▸ **Instructions for the task**
What lines of the data below hold the string "módszerrel"? Copy each one out.

BEGIN

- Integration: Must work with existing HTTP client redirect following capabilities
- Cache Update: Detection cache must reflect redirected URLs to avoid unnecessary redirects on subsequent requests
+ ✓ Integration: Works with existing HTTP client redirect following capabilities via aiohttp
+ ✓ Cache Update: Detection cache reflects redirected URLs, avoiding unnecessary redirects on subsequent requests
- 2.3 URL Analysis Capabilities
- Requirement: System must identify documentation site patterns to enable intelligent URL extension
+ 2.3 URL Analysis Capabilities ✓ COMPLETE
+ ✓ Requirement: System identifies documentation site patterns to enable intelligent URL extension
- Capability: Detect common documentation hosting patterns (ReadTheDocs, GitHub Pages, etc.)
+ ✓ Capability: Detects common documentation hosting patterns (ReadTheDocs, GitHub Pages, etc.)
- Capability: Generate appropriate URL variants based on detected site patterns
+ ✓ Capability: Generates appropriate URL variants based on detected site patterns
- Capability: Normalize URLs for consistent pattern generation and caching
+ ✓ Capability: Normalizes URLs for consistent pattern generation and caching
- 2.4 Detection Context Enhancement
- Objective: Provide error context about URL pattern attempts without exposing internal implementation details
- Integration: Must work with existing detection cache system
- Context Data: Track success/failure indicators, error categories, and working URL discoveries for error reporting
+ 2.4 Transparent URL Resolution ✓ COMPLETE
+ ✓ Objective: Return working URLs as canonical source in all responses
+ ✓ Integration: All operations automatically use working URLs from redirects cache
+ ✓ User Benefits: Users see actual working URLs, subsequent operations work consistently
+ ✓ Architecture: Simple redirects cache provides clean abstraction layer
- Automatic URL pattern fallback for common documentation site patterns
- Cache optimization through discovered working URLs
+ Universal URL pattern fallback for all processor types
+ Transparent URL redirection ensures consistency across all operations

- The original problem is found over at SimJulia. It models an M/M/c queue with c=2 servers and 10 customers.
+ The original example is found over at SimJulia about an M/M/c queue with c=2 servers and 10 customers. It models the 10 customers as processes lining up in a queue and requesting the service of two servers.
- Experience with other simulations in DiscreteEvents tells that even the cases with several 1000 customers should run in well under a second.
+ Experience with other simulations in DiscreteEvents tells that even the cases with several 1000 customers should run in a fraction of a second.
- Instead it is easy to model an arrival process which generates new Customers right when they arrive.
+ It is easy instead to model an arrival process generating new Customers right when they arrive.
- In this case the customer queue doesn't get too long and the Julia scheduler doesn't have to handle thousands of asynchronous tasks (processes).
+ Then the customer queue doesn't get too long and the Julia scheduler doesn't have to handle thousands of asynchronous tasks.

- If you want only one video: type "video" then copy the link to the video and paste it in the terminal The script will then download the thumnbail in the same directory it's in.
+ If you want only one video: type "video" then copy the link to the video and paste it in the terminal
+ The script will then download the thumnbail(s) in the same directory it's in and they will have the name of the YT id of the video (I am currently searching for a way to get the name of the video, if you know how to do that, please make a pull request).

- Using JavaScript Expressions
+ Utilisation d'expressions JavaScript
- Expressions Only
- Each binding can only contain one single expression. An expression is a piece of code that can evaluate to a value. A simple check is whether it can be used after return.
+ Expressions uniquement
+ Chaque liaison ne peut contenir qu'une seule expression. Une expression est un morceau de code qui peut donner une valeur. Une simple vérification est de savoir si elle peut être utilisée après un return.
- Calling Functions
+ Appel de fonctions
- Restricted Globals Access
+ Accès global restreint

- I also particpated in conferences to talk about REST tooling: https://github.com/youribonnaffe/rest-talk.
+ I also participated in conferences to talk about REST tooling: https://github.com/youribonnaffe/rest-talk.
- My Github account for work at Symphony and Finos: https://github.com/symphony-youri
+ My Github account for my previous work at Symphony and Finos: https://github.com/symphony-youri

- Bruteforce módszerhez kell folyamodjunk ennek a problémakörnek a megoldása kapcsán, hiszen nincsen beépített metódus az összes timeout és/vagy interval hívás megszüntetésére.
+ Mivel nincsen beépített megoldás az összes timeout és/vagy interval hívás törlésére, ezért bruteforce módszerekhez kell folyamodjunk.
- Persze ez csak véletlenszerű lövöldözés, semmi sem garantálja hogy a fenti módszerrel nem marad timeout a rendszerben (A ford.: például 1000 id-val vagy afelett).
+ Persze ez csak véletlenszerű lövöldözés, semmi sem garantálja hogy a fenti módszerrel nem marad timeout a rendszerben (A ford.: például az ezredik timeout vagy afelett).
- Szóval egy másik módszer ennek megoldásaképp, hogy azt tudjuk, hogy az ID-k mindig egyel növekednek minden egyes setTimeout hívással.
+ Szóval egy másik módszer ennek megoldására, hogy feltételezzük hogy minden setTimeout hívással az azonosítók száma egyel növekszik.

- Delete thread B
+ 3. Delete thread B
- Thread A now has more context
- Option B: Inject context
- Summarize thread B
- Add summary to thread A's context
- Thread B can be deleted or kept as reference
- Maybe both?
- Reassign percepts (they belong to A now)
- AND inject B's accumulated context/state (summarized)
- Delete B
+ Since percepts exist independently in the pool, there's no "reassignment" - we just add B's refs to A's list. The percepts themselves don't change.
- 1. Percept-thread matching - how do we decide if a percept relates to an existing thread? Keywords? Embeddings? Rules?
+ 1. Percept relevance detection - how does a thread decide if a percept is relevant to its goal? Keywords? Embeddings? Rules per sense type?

END

▸ **Output below**
- Persze ez csak véletlenszerű lövöldözés, semmi sem garantálja hogy a fenti módszerrel nem marad timeout a rendszerben (A ford.: például 1000 id-val vagy afelett).
+ Persze ez csak véletlenszerű lövöldözés, semmi sem garantálja hogy a fenti módszerrel nem marad timeout a rendszerben (A ford.: például az ezredik timeout vagy afelett).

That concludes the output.